Mark Zuckerberg, chief executive officer of Meta Platforms Inc., wears a pair of Meta Ray-Ban Display AI glasses during the Meta Connect event in Menlo Park, California, US, on Wednesday, Sept. 17, 2025.

David Paul Morris | Bloomberg | Getty Images

When it comes to the new $799 Meta Ray-Ban Display glasses, it’s the device’s accompanying fuzzy, gray wristband that truly dazzles.

I was able to try out Meta’s next-generation smart glasses that the social media company announced Wednesday at its annual Connect event. These are the first glasses that Meta sells to consumers with a built-in display, marking an important step for the company as it works toward CEO Mark Zuckerberg’s vision of having headsets and glasses overtake smartphones as people’s preferred form of computing.

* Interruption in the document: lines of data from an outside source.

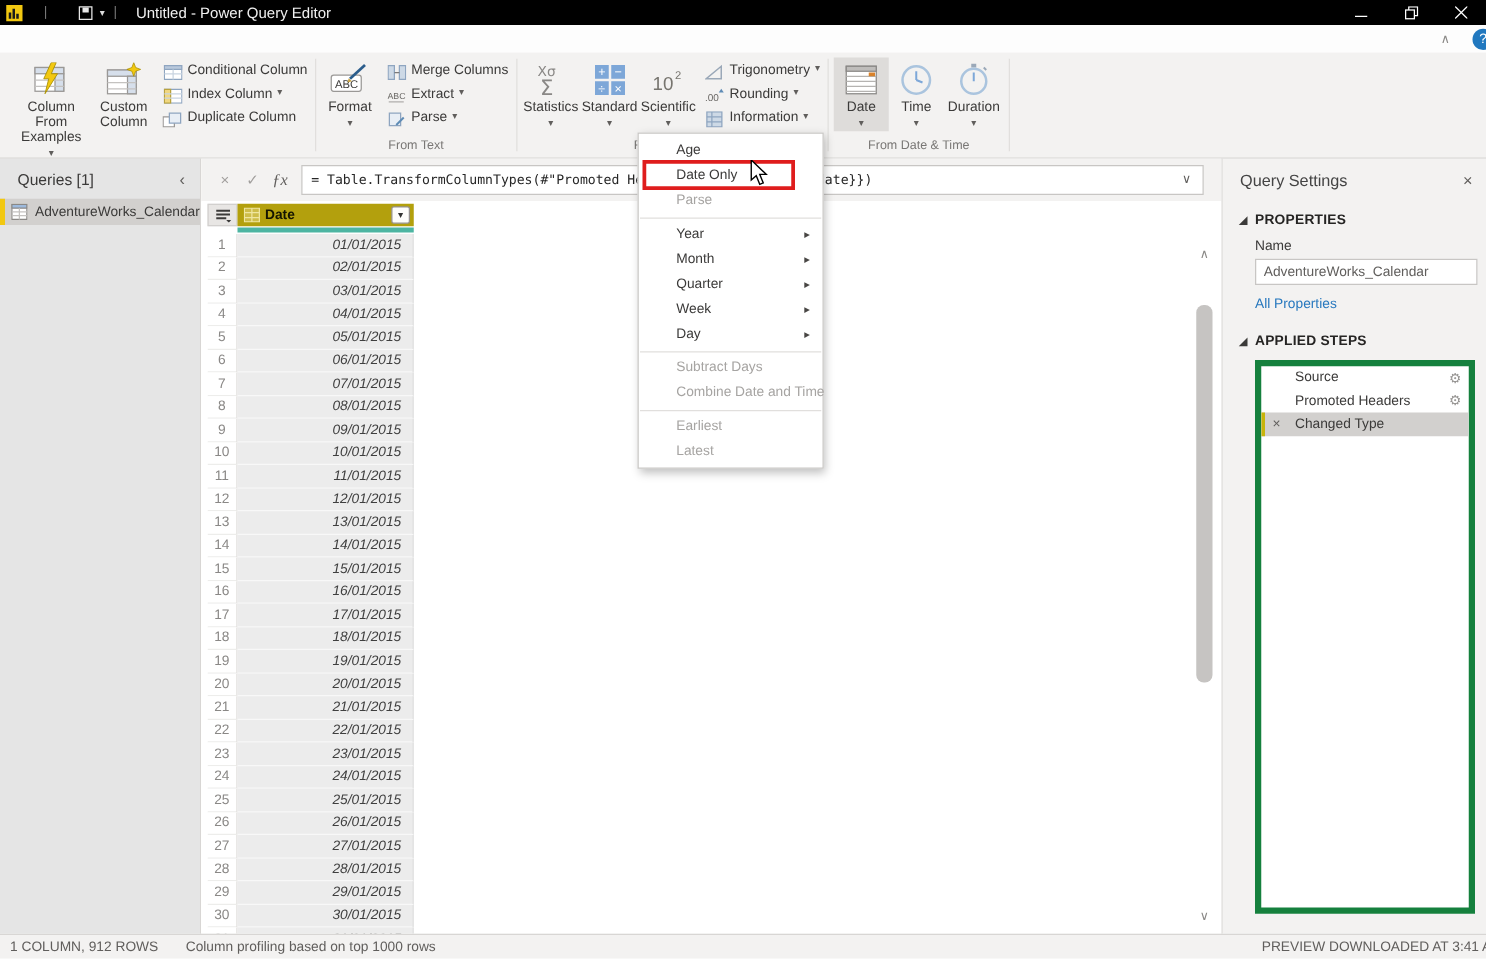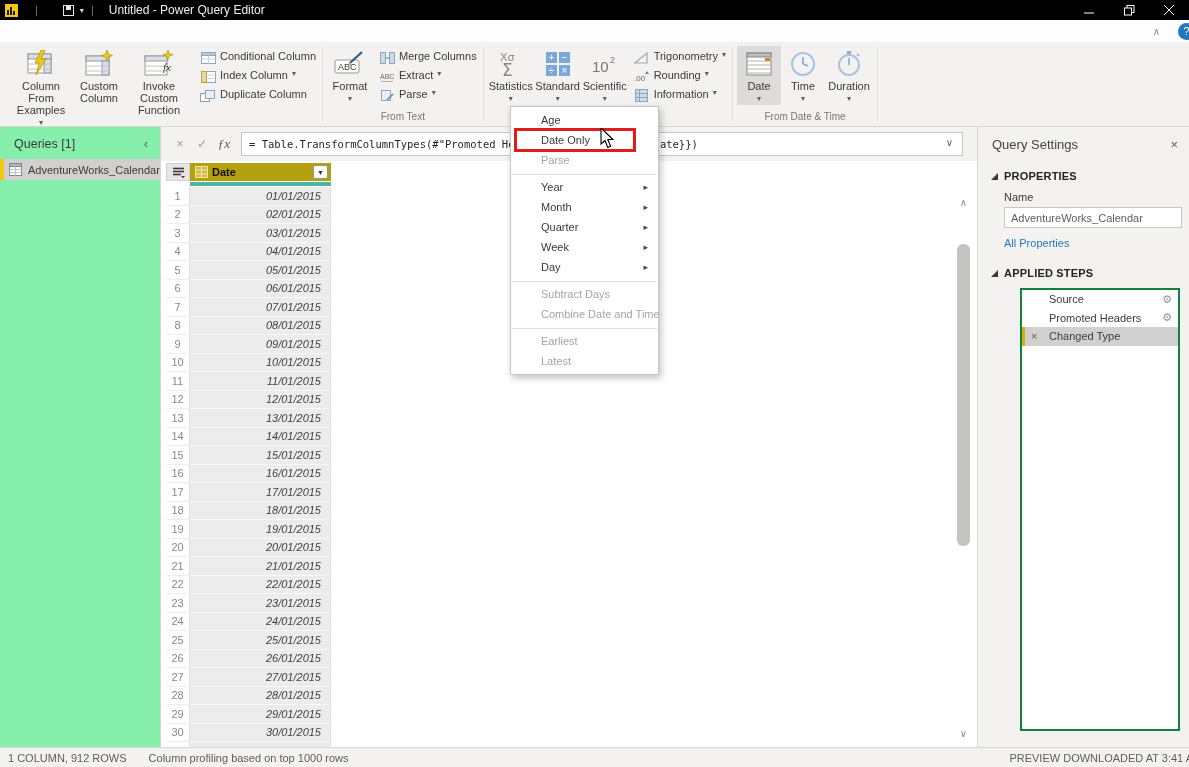--- a/index.html
+++ b/index.html
@@ -206,19 +206,6 @@
           </span>
           <span>Custom Column</span>
         </div>
-        <div class="bigbtn" style="width:70px">
-          <span class="bicon">
-            <svg width="32" height="28" viewBox="0 0 32 28">
-                <rect x="2" y="6" width="22" height="19" fill="#fff" stroke="#9a9896"></rect>
-                <rect x="2" y="6" width="22" height="5" fill="#d6dfeb" stroke="#9a9896"></rect>
-                <line x1="2" y1="16" x2="24" y2="16" stroke="#c4c2c0"></line>
-                <line x1="2" y1="21" x2="24" y2="21" stroke="#c4c2c0"></line>
-                <polygon points="25,0 26.3,3.5 30,4.8 26.3,6.1 25,9.6 23.7,6.1 20,4.8 23.7,3.5" fill="#f2c811" stroke="#a88f00" stroke-width="0.6"></polygon>
-                <text x="20" y="21" font-size="11" font-style="italic" fill="#3b3a39" font-family="Liberation Serif, serif">fx</text>
-              </svg>
-          </span>
-          <span>Invoke Custom Function</span>
-        </div>
         <div class="smallstack">
           <div class="smallbtn">
             <span class="sicon">

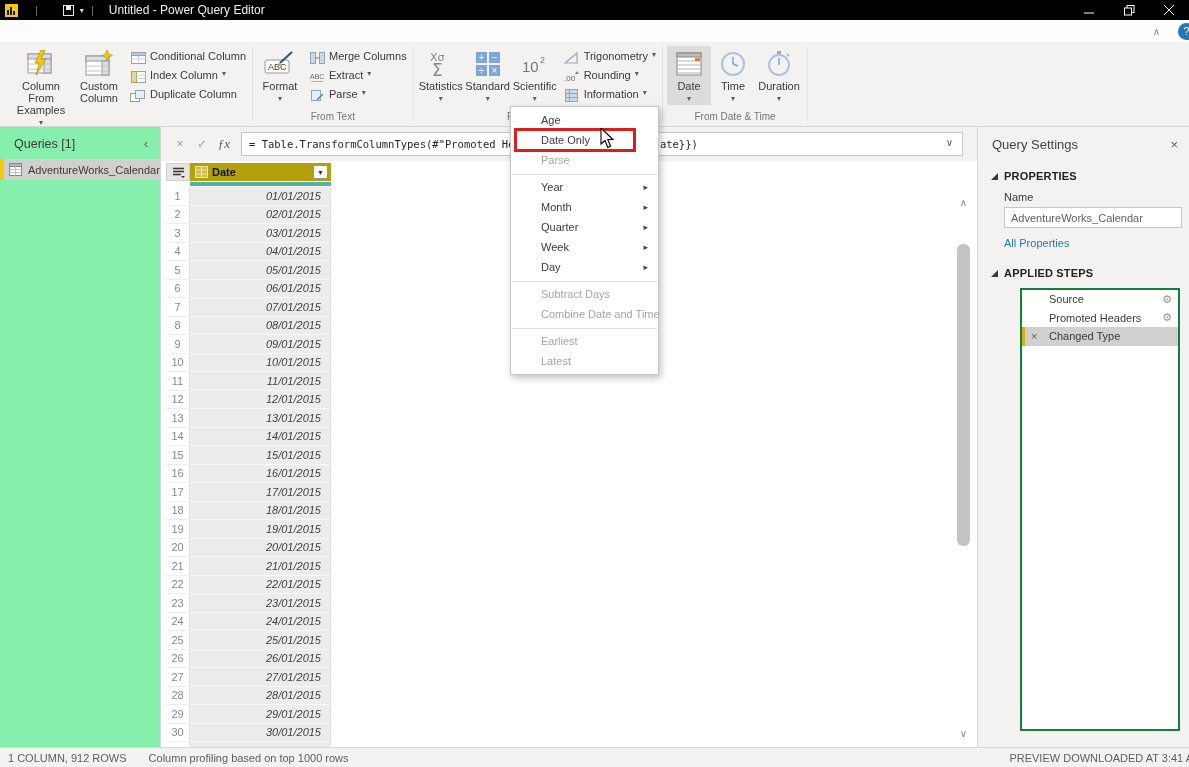--- a/index.html
+++ b/index.html
@@ -49,7 +49,7 @@
 
   
   .content { position:absolute; top:127px; left:0; right:0; bottom:20px; display:flex; }
-  .queries-panel { width:161px; background:#86efac; border-right:1px solid #d8d6d4; position:relative; }
+  .queries-panel { width:161px; background:#e5e5e5; border-right:1px solid #d8d6d4; position:relative; }
   .qp-header { display:flex; align-items:center; padding:9px 12px 8px 14px; font-size:12.5px; color:#3b3a39; }
   .qp-collapse { margin-left:auto; color:#605e5c; font-size:13px; }
   .query-item { height:21px; display:flex; align-items:center; background:#d2d0ce; position:relative; padding-left:28px; font-size:11px; }

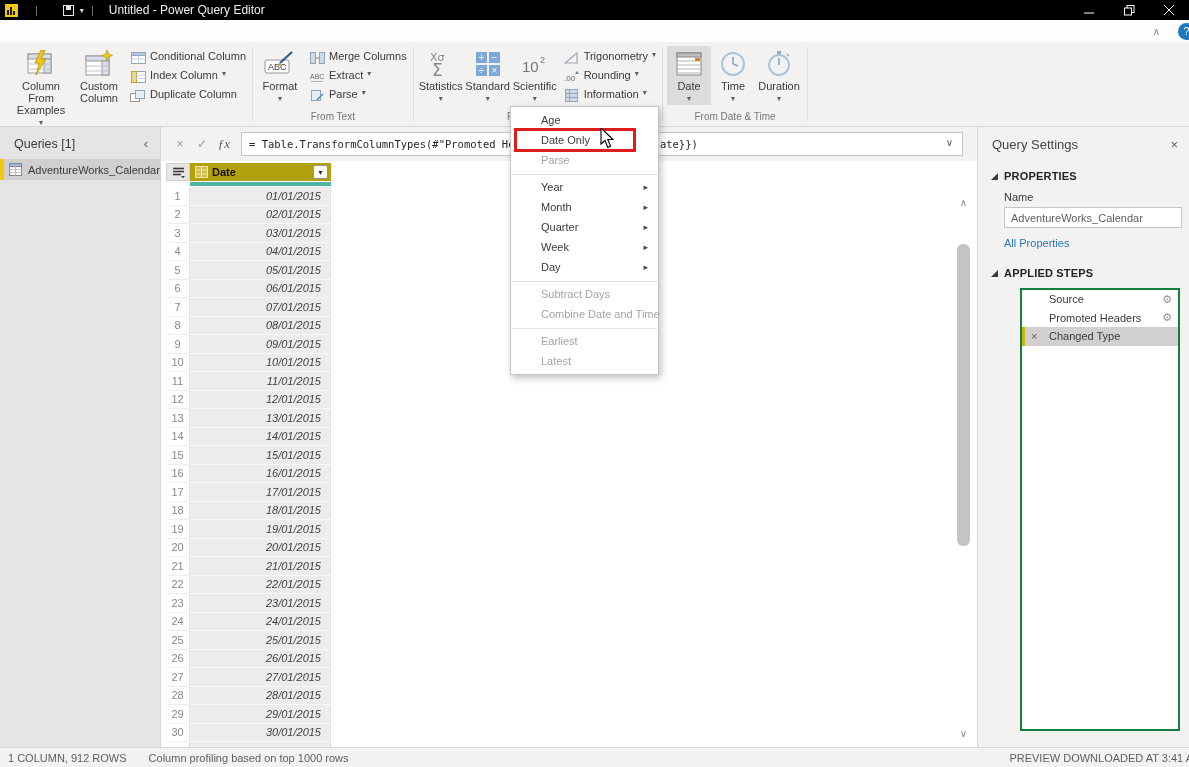--- a/index.html
+++ b/index.html
@@ -101,7 +101,7 @@
   .name-input { margin-left:13px; height:21px; border:1px solid #c8c6c4; background:#fff; font-size:11px;
     color:#605e5c; padding:0 6px; width:178px; font-family:"Liberation Sans", sans-serif; }
   .all-props { margin:9px 0 12px 13px; color:#2778be; }
-  .steps-box { flex:1; margin-left:29px; margin-top:2px; border:2px solid #15803d; background:#fff; overflow:hidden; }
+  .steps-box { flex:1; margin-left:13px; margin-top:2px; border:5px solid #15803d; background:#fff; overflow:hidden; }
   .step { height:18.5px; display:flex; align-items:center; position:relative; padding-left:27px; font-size:11px; color:#3b3a39; }
   .step .del { position:absolute; left:9px; visibility:hidden; color:#605e5c; font-size:11px; }
   .step .gear { margin-left:auto; margin-right:6px; color:#979593; font-size:11px; display:none; }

The display on the new glasses, though, is still quite simplistic. Last year at Connect, Meta unveiled its Orion glasses, which are a prototype capable of overlaying complex 3D visuals onto the physical world. Those glasses were thick, required a computing puck and were built for demo purposes only.

The Meta Ray-Ban Display, however, is going on sale to the public, starting in the U.S. on Sept. 30.

Though the new glasses include just a small digital display in their right lens, that screen enables unique visual functions, like reading messages, seeing photo previews and reading live captions while having a conversation with someone.

Controlling the device requires putting on its EMG sensor wristband that detects the electrical signals generated by a person’s body so they can control the glasses via hand gestures. Putting it on was just like strapping on a watch, except for the small, electric jolt I felt when it activated. It wasn’t as much of a shock as you feel taking clothes out of the dryer, but it was noticeable.

Donning the new glasses was less shocking, until I had them on and saw the little display emerge, just below my right cheek. The display is like a miniaturized smartphone screen but translucent so as to not obscure real-world objects.

Despite being a high-resolution display, the icons weren’t always clear when contrasted with my real-world field of view, causing the letters to appear a bit murky. These visuals aren’t meant to wrap around your head in crystal-clear fidelity, but are there for you to perform simple actions, like activating the glasses’ camera and glancing at the songs on Spotify. It’s more utility than entertainment.

The Meta Ray-Ban Display AI glasses with the Meta Neural Band wristband at Meta headquarters in Menlo Park, California, US, on Tuesday, Sept. 16, 2025.

David Paul Morris | Bloomberg | Getty Images

I had the most fun trying to perform hand gestures to navigate the display and open apps. By clenching my fist and swiping my thumb on the surface of my pointer finger, I was able to scroll through the apps like I was using a touchpad.

It took me several attempts at first to open the camera app through pinching my index finger and thumb together, and when the app wouldn’t activate I would find myself pinching twice, mimicking the double clicking of a mouse on a computer. But whereas using a mouse is second nature to me, I learned I have subpar pinching skills that lack the correct cadence and timing required to consistently open the app.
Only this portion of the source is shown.